West Virginia Eviction at a Glance

Nonpayment

No statutory notice; file petition unless lease requires notice

Lease Breach

No statutory notice; file petition unless lease requires cure

No-Fault End

One full rental period notice (month-to-month)

Hearing

5 to 10 judicial days after filing

Bottom line: West Virginia does not require a pre-suit pay-or-quit or cure notice for nonpayment or a lease breach. Once a tenant is a wrongful occupant — in arrears on rent, in breach of a warranty or covenant, or having deliberately or negligently damaged the property — the landlord may file a verified petition for summary relief for wrongful occupation in magistrate or circuit court under West Virginia Code section 55-3A-1, and the court sets a hearing not less than five nor more than ten judicial days out under section 55-3A-1(b). The big exception is the lease: if it requires notice or a chance to cure, that controls. Ending a no-fault month-to-month tenancy is different and needs one full rental period of written notice under West Virginia Code section 37-6-5. There is no lawful eviction without the court order, and only the sheriff removes a tenant. These are general rules; verify the current statute and your lease before you file.

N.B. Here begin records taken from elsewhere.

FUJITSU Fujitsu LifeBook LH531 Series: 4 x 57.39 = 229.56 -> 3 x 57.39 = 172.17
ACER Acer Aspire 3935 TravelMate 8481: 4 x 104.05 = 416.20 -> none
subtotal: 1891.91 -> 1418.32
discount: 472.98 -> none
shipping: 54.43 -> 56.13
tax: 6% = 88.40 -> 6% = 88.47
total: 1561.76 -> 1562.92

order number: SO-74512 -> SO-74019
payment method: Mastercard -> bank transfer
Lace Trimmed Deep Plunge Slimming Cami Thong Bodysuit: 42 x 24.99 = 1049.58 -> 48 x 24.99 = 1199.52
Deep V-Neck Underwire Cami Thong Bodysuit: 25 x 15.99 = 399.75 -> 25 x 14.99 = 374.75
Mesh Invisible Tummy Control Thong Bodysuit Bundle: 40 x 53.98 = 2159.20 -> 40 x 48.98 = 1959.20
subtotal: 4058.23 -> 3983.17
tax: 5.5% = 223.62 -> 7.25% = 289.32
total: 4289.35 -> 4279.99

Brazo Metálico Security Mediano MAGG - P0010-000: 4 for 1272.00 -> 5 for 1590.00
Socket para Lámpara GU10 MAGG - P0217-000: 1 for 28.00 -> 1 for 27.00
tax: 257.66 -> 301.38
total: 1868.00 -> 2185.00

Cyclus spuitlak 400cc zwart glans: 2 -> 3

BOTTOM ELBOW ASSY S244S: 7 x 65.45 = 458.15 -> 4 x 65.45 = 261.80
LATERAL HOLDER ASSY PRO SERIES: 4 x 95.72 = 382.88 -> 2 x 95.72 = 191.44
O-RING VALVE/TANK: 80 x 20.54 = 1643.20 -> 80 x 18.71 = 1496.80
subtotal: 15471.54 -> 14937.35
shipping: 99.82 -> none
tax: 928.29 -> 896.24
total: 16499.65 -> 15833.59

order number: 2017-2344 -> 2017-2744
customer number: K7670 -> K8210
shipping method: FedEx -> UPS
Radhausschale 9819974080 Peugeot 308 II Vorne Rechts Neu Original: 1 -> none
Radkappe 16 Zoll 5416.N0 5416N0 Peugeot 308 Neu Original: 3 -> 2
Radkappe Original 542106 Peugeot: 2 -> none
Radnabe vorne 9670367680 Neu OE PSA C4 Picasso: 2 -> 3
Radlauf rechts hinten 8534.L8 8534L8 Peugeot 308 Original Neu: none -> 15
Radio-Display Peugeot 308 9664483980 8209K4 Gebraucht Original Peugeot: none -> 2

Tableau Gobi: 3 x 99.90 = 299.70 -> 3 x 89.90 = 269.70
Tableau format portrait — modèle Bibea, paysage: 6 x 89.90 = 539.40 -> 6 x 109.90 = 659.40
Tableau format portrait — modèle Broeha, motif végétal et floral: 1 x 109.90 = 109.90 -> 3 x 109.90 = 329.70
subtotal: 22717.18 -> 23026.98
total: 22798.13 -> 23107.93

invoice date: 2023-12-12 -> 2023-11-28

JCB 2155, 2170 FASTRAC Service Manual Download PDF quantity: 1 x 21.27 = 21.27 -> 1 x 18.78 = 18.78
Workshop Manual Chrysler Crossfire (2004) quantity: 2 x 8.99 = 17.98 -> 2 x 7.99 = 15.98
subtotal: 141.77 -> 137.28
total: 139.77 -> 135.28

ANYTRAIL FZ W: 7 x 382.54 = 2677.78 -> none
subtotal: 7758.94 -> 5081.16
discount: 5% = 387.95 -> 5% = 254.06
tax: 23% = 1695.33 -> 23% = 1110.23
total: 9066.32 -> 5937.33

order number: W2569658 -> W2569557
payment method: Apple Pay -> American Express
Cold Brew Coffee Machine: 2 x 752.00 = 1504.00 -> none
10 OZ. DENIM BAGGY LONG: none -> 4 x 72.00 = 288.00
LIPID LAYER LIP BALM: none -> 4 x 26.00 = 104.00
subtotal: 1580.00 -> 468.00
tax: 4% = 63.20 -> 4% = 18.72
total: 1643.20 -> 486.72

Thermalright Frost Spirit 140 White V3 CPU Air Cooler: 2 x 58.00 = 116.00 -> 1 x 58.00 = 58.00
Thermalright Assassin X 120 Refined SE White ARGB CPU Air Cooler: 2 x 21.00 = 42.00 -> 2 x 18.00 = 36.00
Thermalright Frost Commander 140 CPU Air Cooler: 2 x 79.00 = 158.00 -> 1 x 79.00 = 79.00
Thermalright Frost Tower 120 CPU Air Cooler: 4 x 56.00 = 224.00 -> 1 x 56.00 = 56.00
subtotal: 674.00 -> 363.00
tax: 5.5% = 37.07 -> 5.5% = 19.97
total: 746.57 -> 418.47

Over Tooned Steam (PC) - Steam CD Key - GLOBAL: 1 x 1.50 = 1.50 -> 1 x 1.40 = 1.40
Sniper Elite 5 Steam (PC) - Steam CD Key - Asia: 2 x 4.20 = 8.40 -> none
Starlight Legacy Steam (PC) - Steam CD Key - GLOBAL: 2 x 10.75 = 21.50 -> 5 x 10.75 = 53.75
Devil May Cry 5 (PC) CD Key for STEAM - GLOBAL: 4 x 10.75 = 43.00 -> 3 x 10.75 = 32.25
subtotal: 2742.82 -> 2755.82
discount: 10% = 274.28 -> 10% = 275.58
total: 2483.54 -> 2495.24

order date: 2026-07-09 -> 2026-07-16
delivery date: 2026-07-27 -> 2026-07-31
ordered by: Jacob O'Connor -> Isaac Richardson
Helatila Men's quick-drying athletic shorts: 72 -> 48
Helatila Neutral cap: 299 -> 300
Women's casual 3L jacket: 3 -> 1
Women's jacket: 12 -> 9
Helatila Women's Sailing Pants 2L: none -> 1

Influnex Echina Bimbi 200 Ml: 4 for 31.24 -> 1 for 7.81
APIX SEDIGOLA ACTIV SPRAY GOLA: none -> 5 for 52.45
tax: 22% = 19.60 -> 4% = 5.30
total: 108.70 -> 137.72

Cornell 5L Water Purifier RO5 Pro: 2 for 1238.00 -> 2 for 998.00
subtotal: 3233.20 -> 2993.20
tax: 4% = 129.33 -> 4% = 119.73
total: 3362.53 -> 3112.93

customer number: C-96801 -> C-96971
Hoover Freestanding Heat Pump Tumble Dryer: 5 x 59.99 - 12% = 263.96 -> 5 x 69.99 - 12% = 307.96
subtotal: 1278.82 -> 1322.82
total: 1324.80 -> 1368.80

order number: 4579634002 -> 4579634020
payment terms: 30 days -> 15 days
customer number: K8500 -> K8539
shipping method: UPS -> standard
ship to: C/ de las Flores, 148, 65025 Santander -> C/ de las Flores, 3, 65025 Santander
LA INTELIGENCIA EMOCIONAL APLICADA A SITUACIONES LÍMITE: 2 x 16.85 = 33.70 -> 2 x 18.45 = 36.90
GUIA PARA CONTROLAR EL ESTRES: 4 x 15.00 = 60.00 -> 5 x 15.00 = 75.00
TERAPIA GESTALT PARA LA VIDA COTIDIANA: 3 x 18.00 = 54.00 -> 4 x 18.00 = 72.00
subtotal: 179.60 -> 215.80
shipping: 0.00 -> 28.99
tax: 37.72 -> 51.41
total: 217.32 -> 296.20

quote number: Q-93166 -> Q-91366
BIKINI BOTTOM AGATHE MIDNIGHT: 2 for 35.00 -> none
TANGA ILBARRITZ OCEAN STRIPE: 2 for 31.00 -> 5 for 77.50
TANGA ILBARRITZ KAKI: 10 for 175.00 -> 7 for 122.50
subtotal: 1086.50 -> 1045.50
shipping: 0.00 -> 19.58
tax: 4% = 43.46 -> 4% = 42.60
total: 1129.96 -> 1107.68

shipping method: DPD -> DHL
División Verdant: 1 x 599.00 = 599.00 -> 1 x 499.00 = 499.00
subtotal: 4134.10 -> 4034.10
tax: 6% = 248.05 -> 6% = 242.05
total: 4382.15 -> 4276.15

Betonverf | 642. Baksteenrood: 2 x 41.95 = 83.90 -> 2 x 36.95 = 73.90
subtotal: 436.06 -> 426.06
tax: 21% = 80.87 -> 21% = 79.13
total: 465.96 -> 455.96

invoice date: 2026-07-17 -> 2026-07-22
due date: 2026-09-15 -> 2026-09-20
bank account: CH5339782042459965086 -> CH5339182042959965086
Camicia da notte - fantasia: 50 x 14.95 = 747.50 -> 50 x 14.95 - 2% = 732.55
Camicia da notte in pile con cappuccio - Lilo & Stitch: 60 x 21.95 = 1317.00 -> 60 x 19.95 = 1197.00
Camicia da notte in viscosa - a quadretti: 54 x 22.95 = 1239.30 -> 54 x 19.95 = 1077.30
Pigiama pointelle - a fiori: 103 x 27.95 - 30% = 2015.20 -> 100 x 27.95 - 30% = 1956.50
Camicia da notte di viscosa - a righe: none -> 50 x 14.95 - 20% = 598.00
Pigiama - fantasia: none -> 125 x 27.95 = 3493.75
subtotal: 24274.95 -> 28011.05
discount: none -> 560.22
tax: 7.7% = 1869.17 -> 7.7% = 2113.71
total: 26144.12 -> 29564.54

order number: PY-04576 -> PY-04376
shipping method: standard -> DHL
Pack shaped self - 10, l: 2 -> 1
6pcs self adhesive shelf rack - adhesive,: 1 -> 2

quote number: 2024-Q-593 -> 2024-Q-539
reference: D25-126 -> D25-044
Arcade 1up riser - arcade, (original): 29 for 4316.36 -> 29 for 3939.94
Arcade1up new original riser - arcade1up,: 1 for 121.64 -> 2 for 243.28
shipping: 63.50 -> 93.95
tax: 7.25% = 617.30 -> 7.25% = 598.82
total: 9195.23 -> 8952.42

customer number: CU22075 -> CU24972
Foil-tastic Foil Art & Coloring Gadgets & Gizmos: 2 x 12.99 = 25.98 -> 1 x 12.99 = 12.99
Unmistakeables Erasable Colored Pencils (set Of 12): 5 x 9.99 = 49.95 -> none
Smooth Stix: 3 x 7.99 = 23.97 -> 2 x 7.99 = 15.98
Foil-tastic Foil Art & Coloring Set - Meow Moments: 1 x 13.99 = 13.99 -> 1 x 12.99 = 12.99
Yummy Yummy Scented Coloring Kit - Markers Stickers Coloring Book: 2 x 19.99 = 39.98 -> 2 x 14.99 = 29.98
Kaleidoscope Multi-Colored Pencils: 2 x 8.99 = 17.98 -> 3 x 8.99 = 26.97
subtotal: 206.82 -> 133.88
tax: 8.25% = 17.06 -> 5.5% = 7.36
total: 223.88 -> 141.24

The Notice Step Is Different Here — and Often Skipped

In most states, an eviction begins with a written notice: pay or quit, cure or quit, or a fixed-day termination. West Virginia breaks that pattern. The summary eviction statute, West Virginia Code section 55-3A-1, sets out a court remedy — a petition for summary relief for wrongful occupation — and it does not condition that remedy on the landlord first serving any pre-suit notice for nonpayment or a lease breach. There is no statutory three-day or five-day quit notice in West Virginia. Once a ground exists, the landlord’s first formal step is usually the court filing itself, not a letter to the tenant.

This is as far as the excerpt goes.